WORK TASK: Transcribe the entries below exactly; leave every image out.

(Web document revisions)
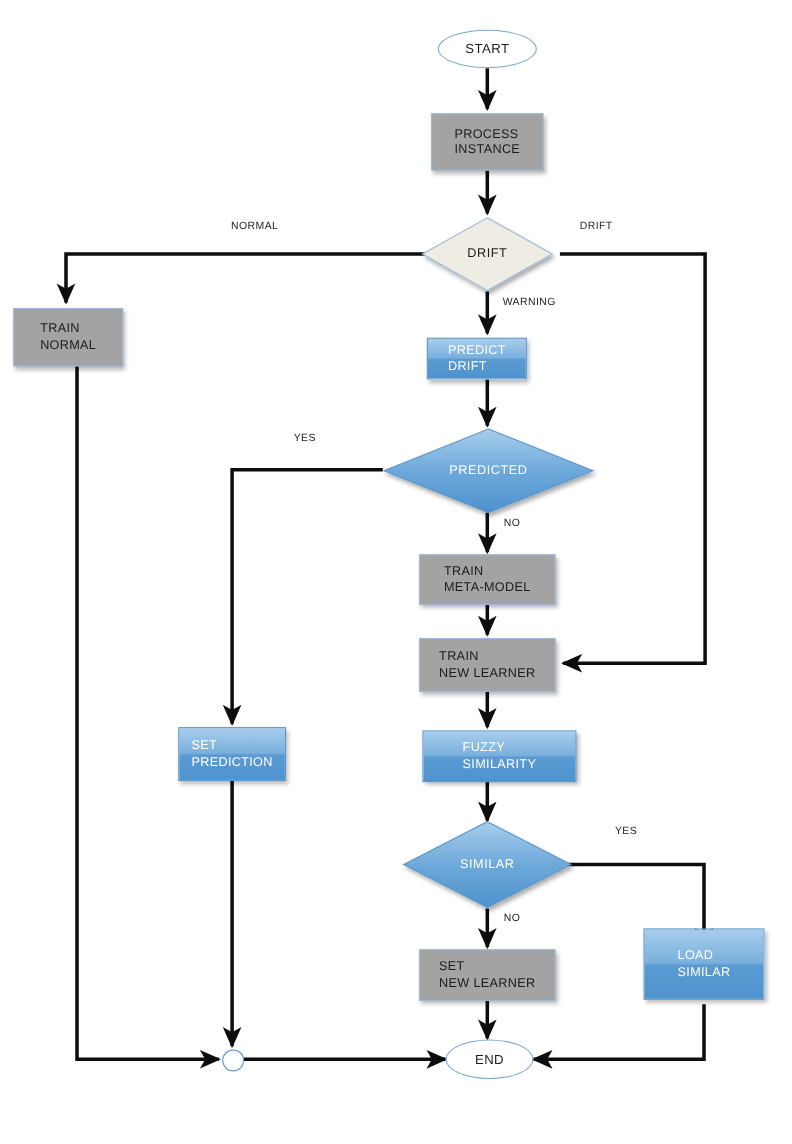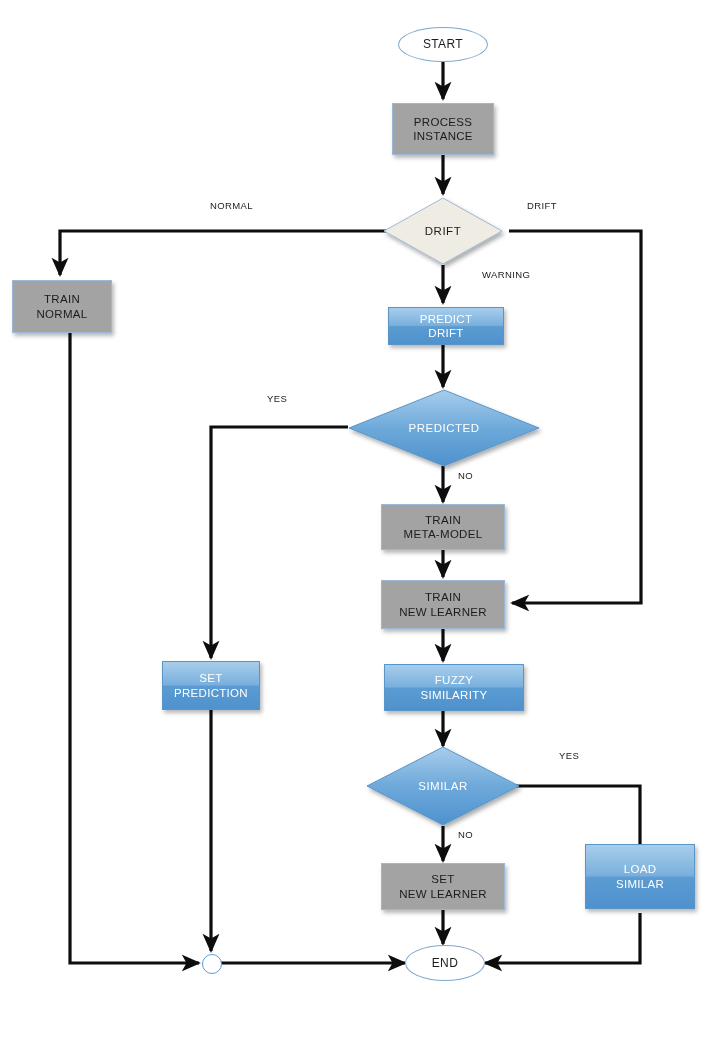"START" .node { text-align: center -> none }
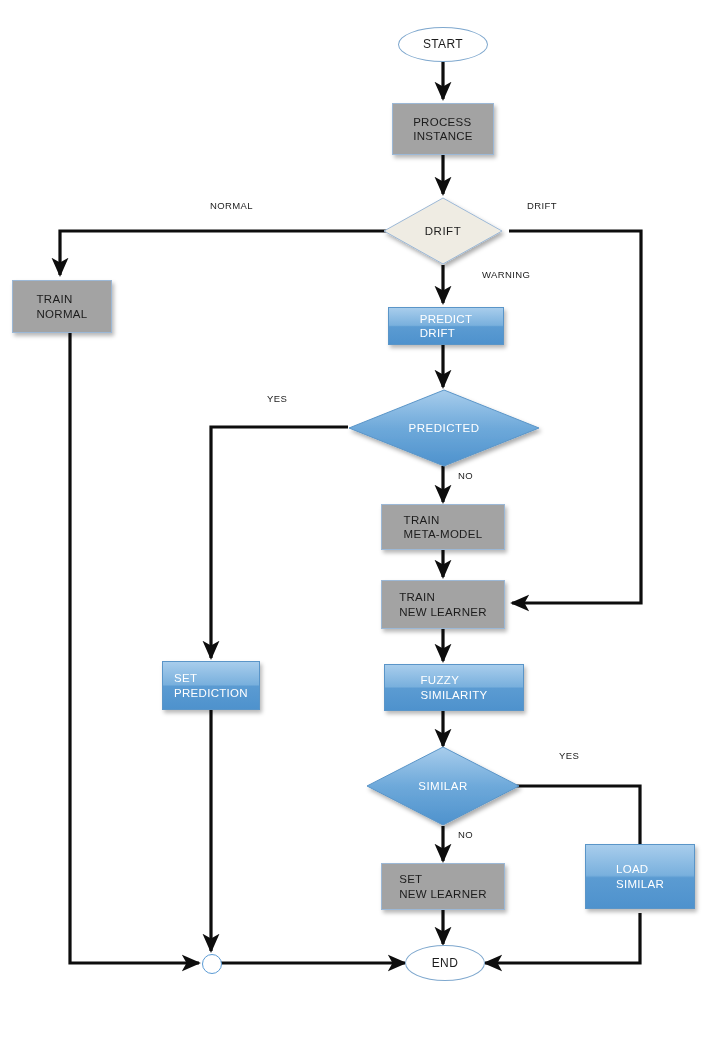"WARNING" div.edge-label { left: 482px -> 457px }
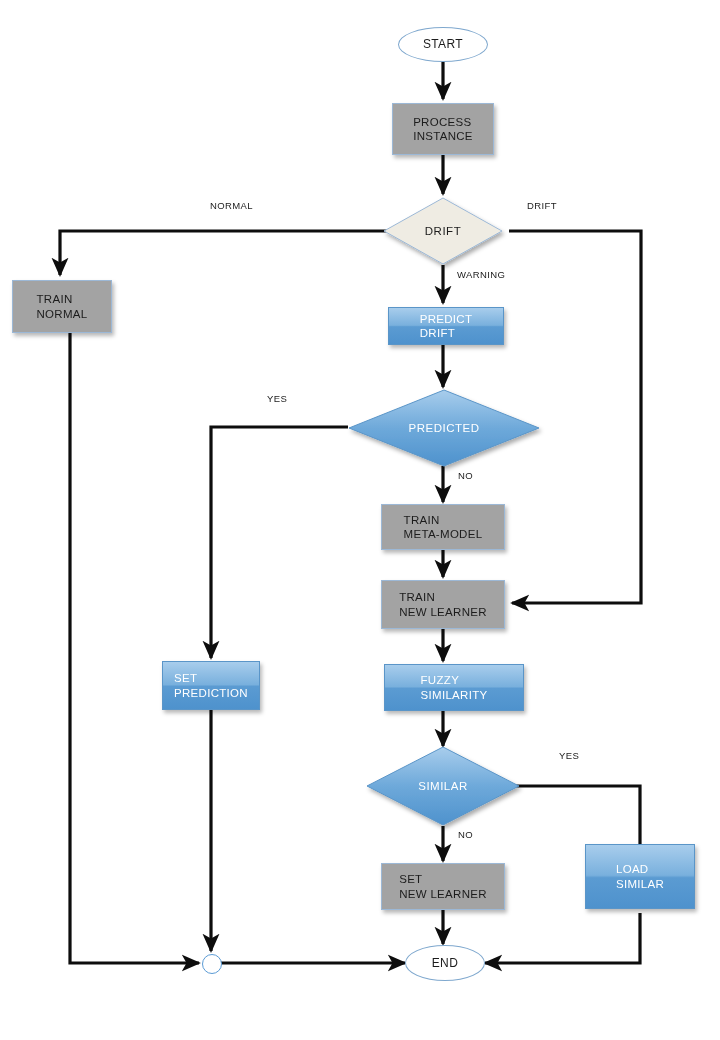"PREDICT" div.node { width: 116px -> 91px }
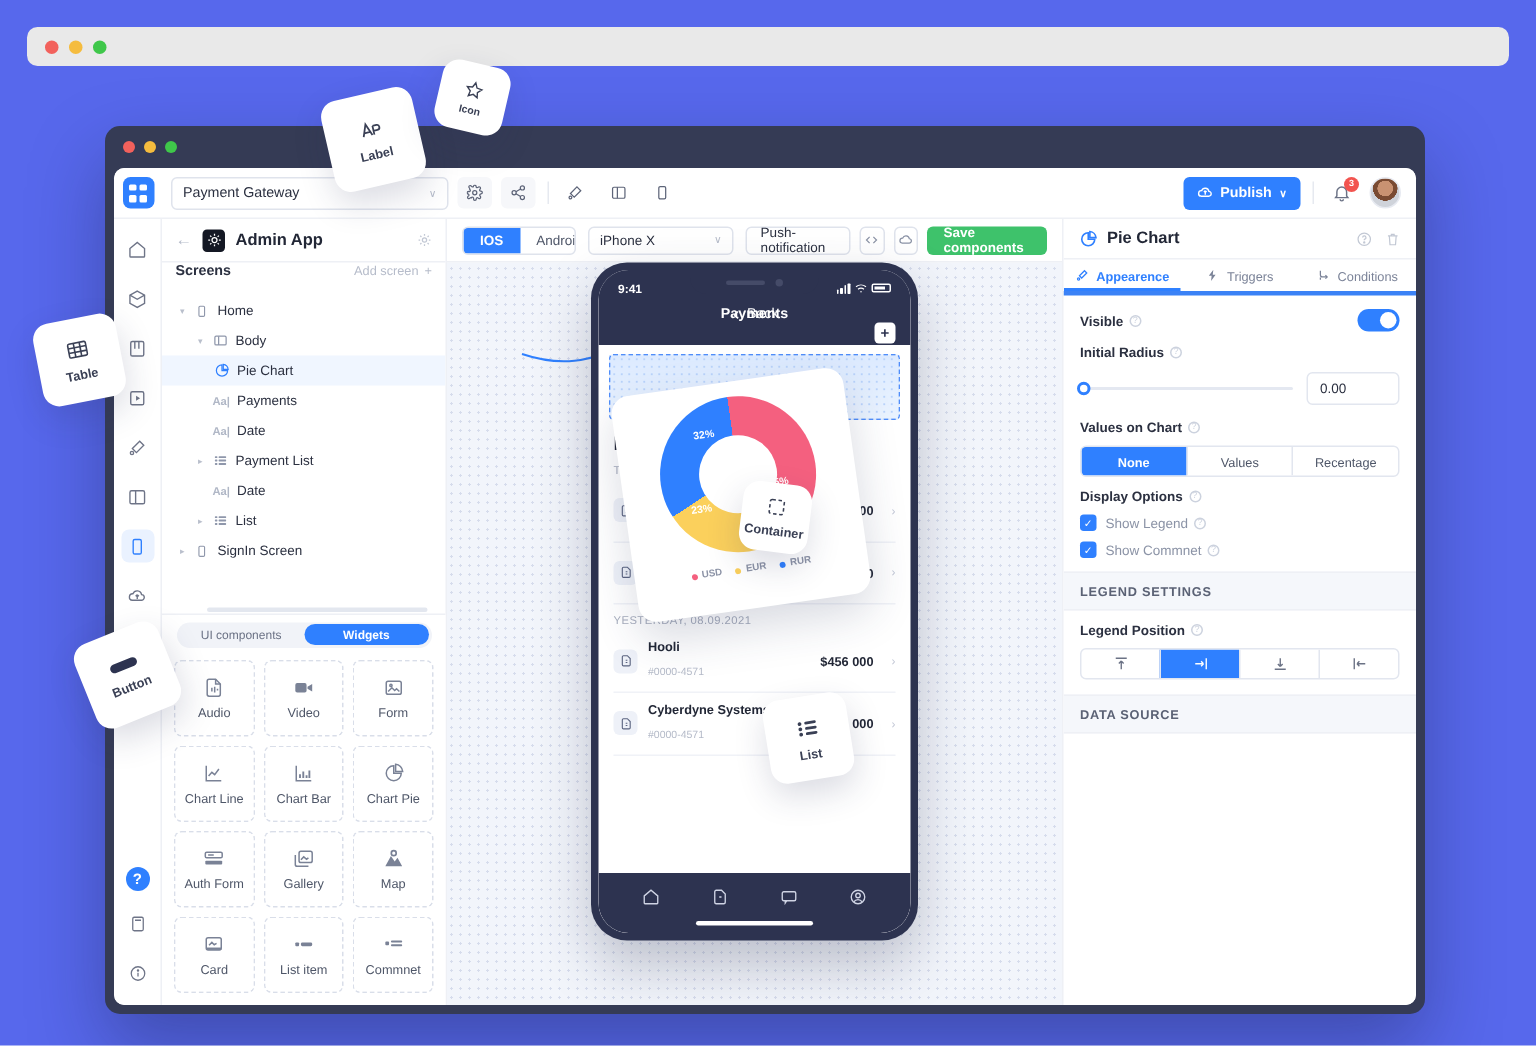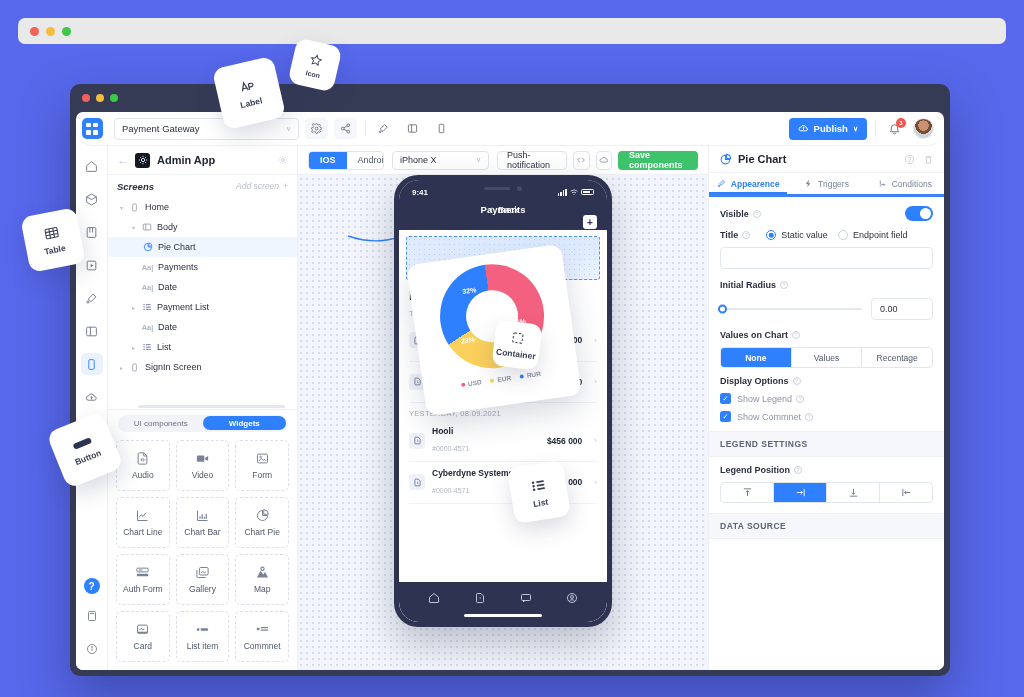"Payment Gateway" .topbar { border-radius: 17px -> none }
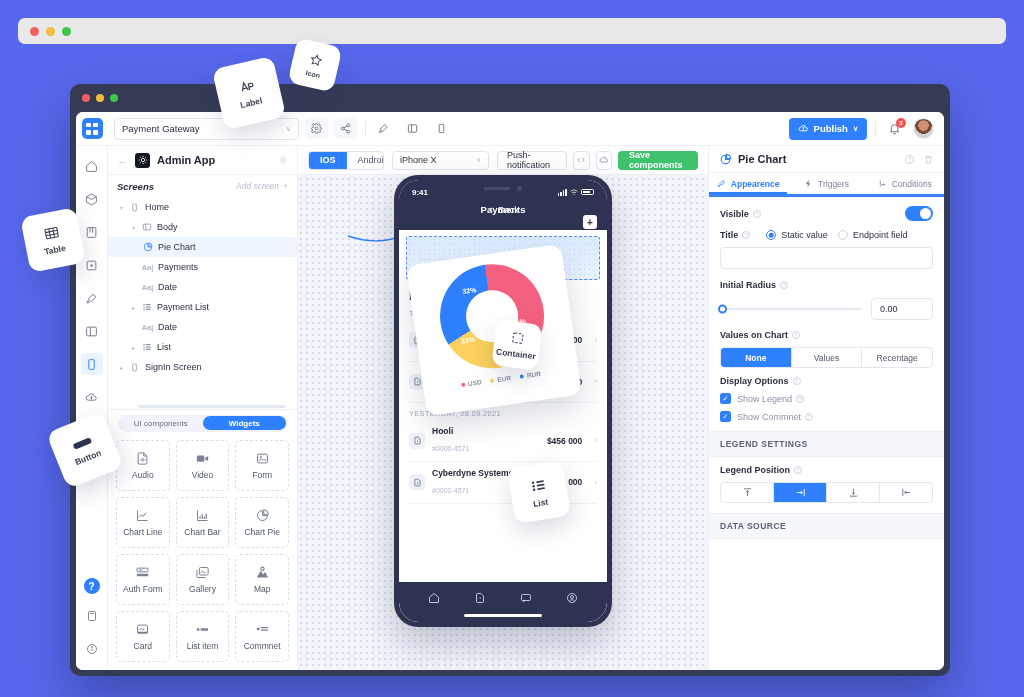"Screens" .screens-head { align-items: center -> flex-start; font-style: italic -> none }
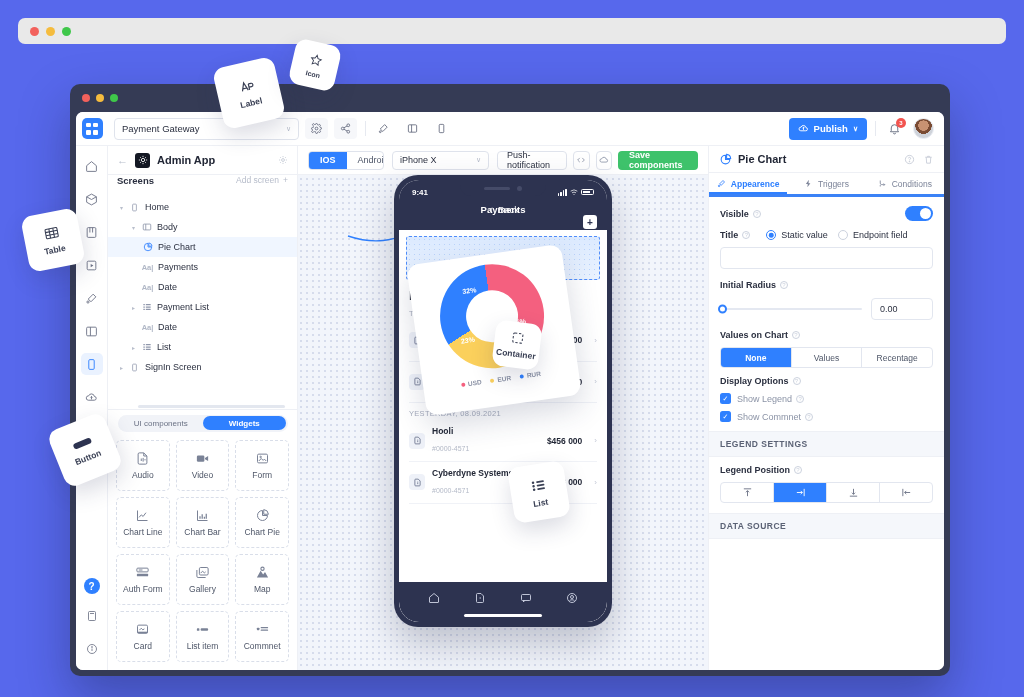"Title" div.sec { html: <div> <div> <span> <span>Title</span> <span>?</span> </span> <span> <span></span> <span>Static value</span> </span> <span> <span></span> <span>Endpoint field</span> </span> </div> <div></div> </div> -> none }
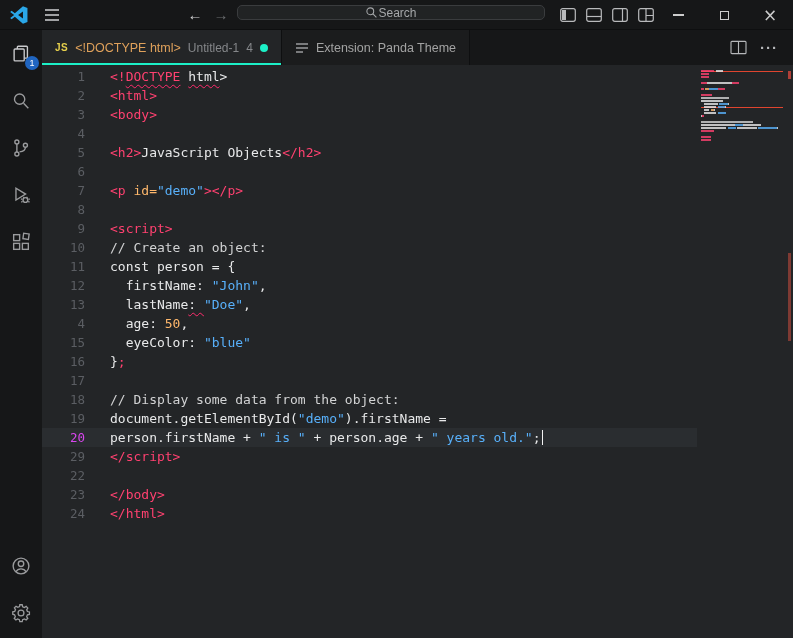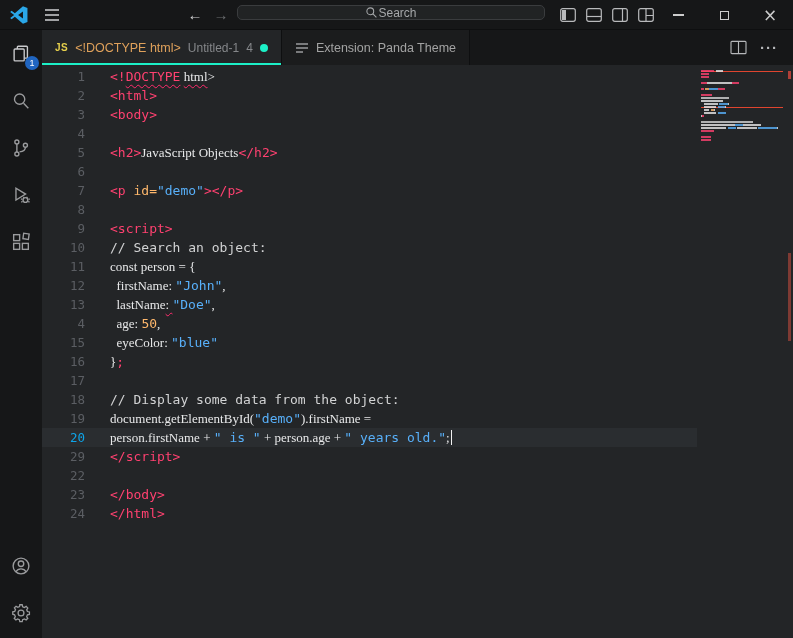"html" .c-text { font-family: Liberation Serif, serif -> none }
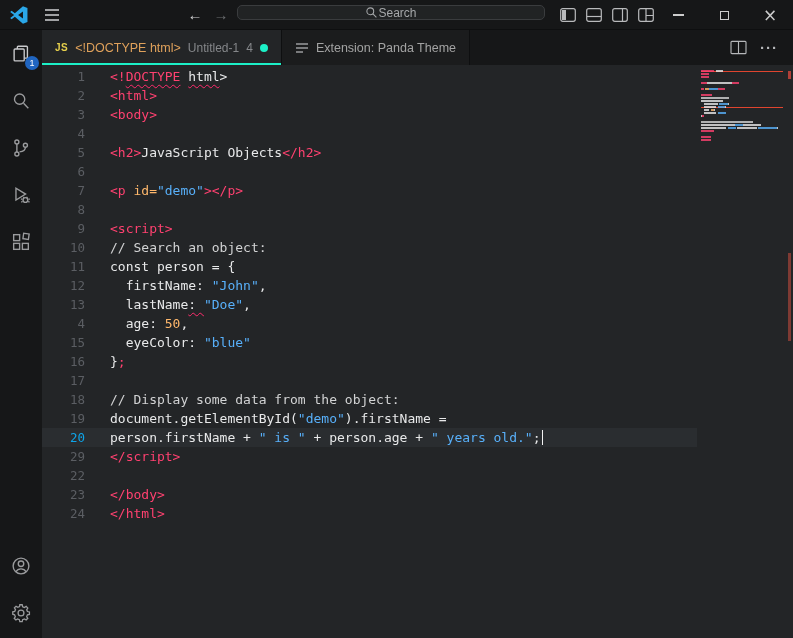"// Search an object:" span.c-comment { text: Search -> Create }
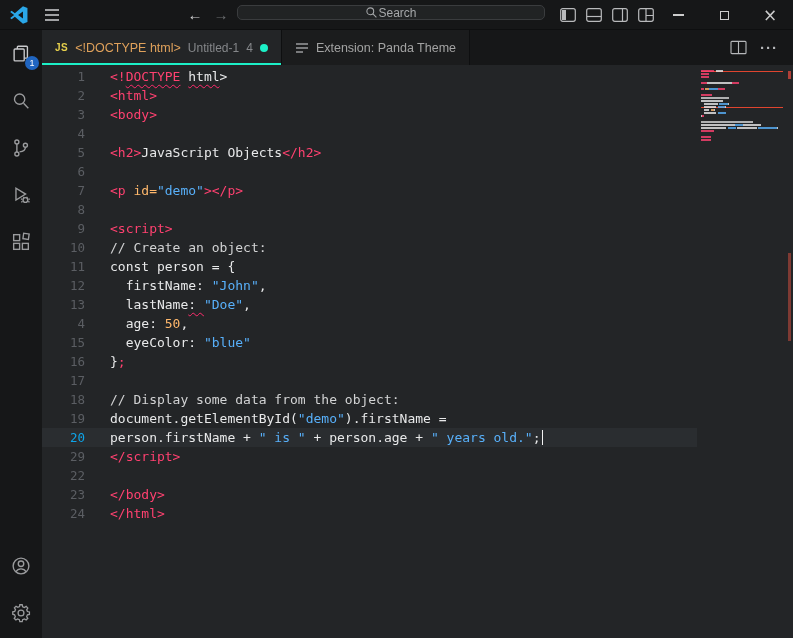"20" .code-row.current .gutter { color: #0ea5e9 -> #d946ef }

ANSWER SECTION:
"START" .node { text-align: center -> none }
"WARNING" div.edge-label { left: 482px -> 457px }
"PREDICT" div.node { width: 116px -> 91px }
"Payment Gateway" .topbar { border-radius: 17px -> none }
"Screens" .screens-head { align-items: center -> flex-start; font-style: italic -> none }
"Title" div.sec { html: <div> <div> <span> <span>Title</span> <span>?</span> </span> <span> <span></span> <span>Static value</span> </span> <span> <span></span> <span>Endpoint field</span> </span> </div> <div></div> </div> -> none }
"html" .c-text { font-family: Liberation Serif, serif -> none }
"// Search an object:" span.c-comment { text: Search -> Create }
"20" .code-row.current .gutter { color: #0ea5e9 -> #d946ef }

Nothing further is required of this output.